Nombreux projets malgré la morosité 
Au cours des dernières années, plusieurs projets majeurs d’infrastructures ont pu être réalisés au Cégep de Drummondville malgré le contexte des compressions budgétaires. En effet, il n’est pas dans les habitudes du collège de s’en laisser imposer ou de « suivre les traces ». Sa vision est plus du type entrepreneuriat, en sortant parfois même des sentiers battus.

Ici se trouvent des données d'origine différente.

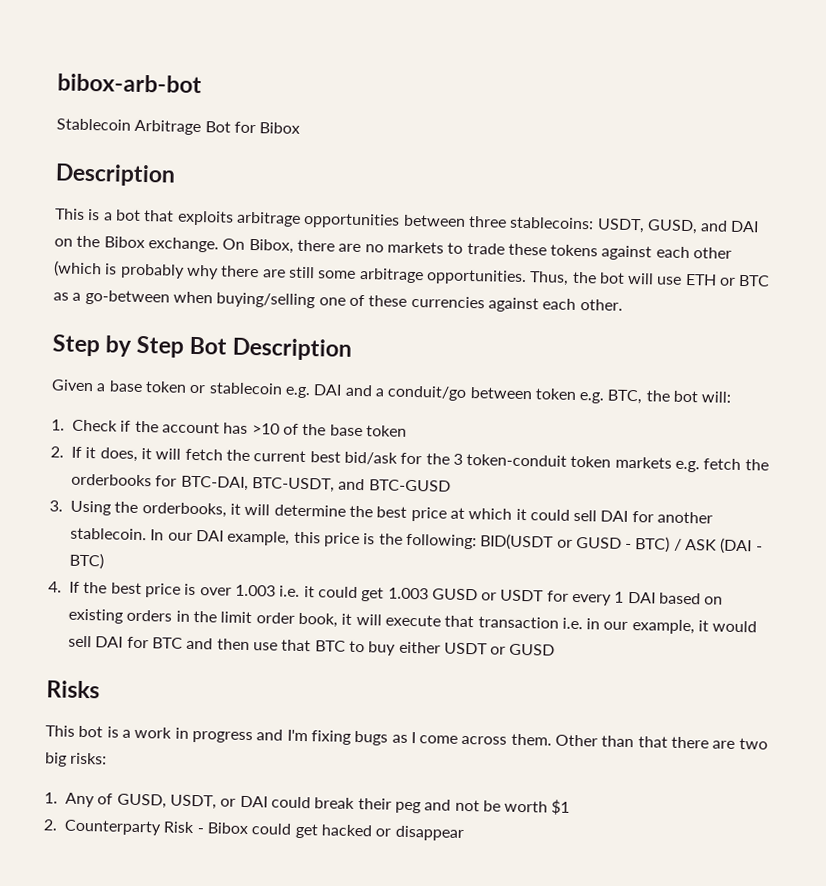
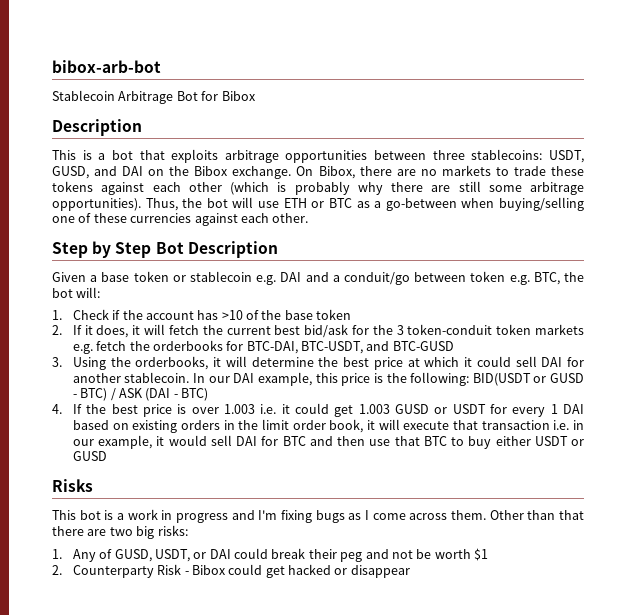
- On Bibox, there are no markets to trade these tokens against each other (which is probably why there are still some arbitrage opportunities.
+ On Bibox, there are no markets to trade these tokens against each other (which is probably why there are still some arbitrage opportunities).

La modernisation de la salle de spectacles Georges-Dor, l’aménagement d’un terrain sportif synthétique (en collaboration avec la Ville de Drummondville et la Commission scolaire des Chênes) et la construction d’un deuxième gymnase grâce à la Fondation du collège ne sont que quelques exemples de ce dynamisme. Deux résidences étudiantes ont également été érigées sur les terrains du collège, en partenariat public-privé. Et ce ne sont pas les incertitudes budgétaires qui viendront freiner le collège dans son élan, prévient Brigitte Bourdages. « La volonté est de faire, mais de faire des choses qui nous ressemblent, à notre façon, ensemble. Une garderie est en développement; elle servira d’observatoire pour notre programme Techniques d’éducation à l’enfance. Nous travaillons également sur un projet de centre intégré en génie mécanique, conjointement avec l’Université du Québec à Trois-Rivières. Nous espérons également obtenir de nouveaux programmes d’études, comme Techniques de pharmacie, sur lequel nous travaillons depuis trois ans. Nous faisons aussi des avancées dans le domaine de la vieillesse, avec notre Centre collégial d'expertise en gérontologie (CCEG). »

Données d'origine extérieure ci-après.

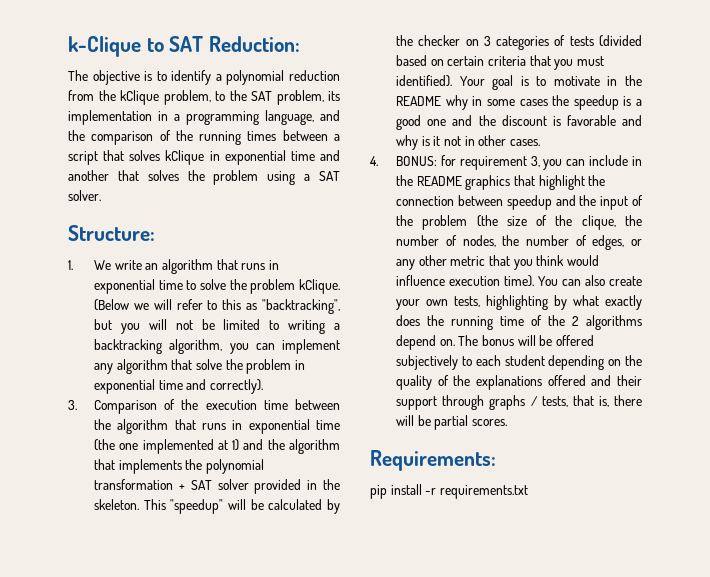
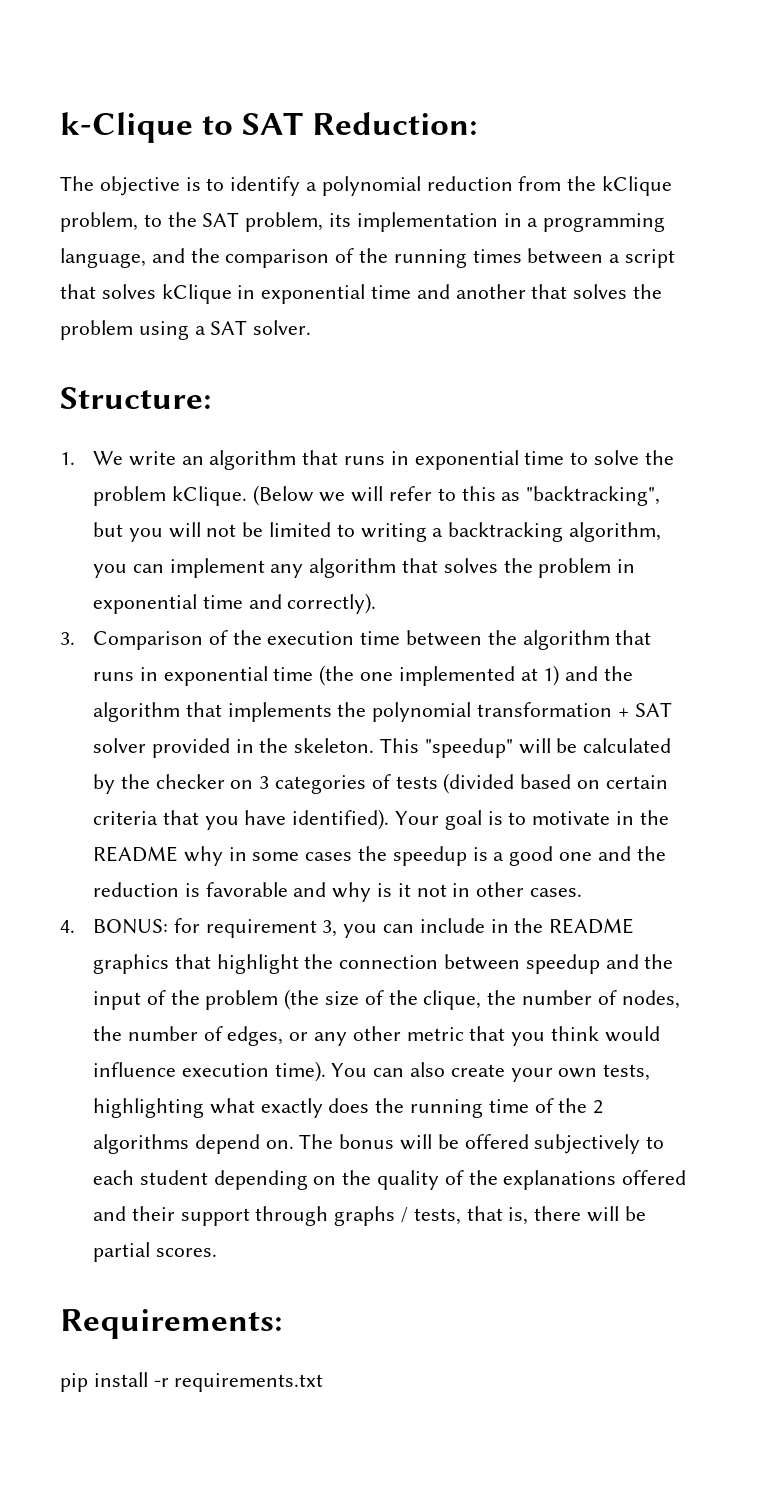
- (Below we will refer to this as "backtracking", but you will not be limited to writing a backtracking algorithm, you can implement any algorithm that solve the problem in exponential time and correctly).
+ (Below we will refer to this as "backtracking", but you will not be limited to writing a backtracking algorithm, you can implement any algorithm that solves the problem in exponential time and correctly).
- This "speedup" will be calculated by the checker on 3 categories of tests (divided based on certain criteria that you must identified).
+ This "speedup" will be calculated by the checker on 3 categories of tests (divided based on certain criteria that you have identified).
- Your goal is to motivate in the README why in some cases the speedup is a good one and the discount is favorable and why is it not in other cases.
+ Your goal is to motivate in the README why in some cases the speedup is a good one and the reduction is favorable and why is it not in other cases.
- You can also create your own tests, highlighting by what exactly does the running time of the 2 algorithms depend on.
+ You can also create your own tests, highlighting what exactly does the running time of the 2 algorithms depend on.

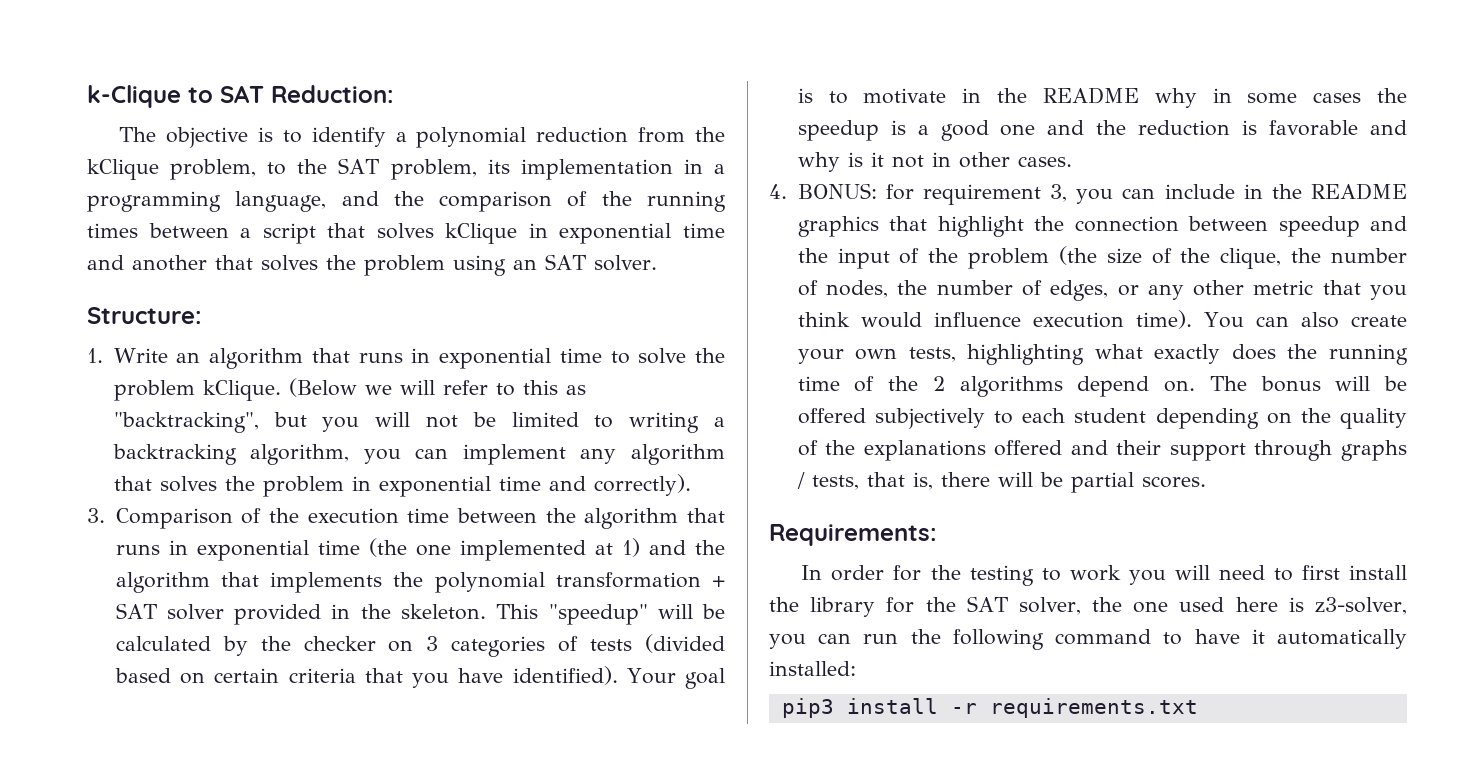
- The objective is to identify a polynomial reduction from the kClique problem, to the SAT problem, its implementation in a programming language, and the comparison of the running times between a script that solves kClique in exponential time and another that solves the problem using a SAT solver.
+ The objective is to identify a polynomial reduction from the kClique problem, to the SAT problem, its implementation in a programming language, and the comparison of the running times between a script that solves kClique in exponential time and another that solves the problem using an SAT solver.
- 1. We write an algorithm that runs in exponential time to solve the problem kClique.
+ 1. Write an algorithm that runs in exponential time to solve the problem kClique.
- pip install -r requirements.txt
+ In order for the testing to work you will need to first install the library for the SAT solver, the one used here is z3-solver, you can run the following command to have it automatically installed:
+ pip3 install -r requirements.txt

Dans l'ordre habituel, nous reconnaissons la directrice générale du Cégep de Drummondville et présidente du Centre collégial d'expertise en gérontologie (CCEG), Brigitte Bourdages; la présidente de la FADOQ du Centre-du-Québec, Louise Traversy; la directrice générale de L'APPUI Centre-du-Québec, France Côté, et le président du comité consultatif du CCEG, Jacques Lizée. (Photo : Service des communications, Cégep de Drummondville)

Entreprendre un deuxième mandat avec un réel optimisme

Brigitte Bourdages entreprend un deuxième mandat à la direction générale du Cégep de Drummondville, avec un réel optimisme. Elle ne semble pas trop s'inquiéter des baisses démographiques anticipées : celles prévues ne se sont pas concrétisées. Certes, le contexte de compressions budgétaires représente un inconnu, un important défi de gestion, mais elle soutient que la communauté collégiale saura y faire face en faisant ce qu’elle sait faire de mieux, soit placer l’étudiant au cœur de ses actions, comme l’y interpelle le Plan stratégique de développement du collège.

Entrevue et texte réalisés par Alain Lallier, édimestre, Portail du réseau collégial.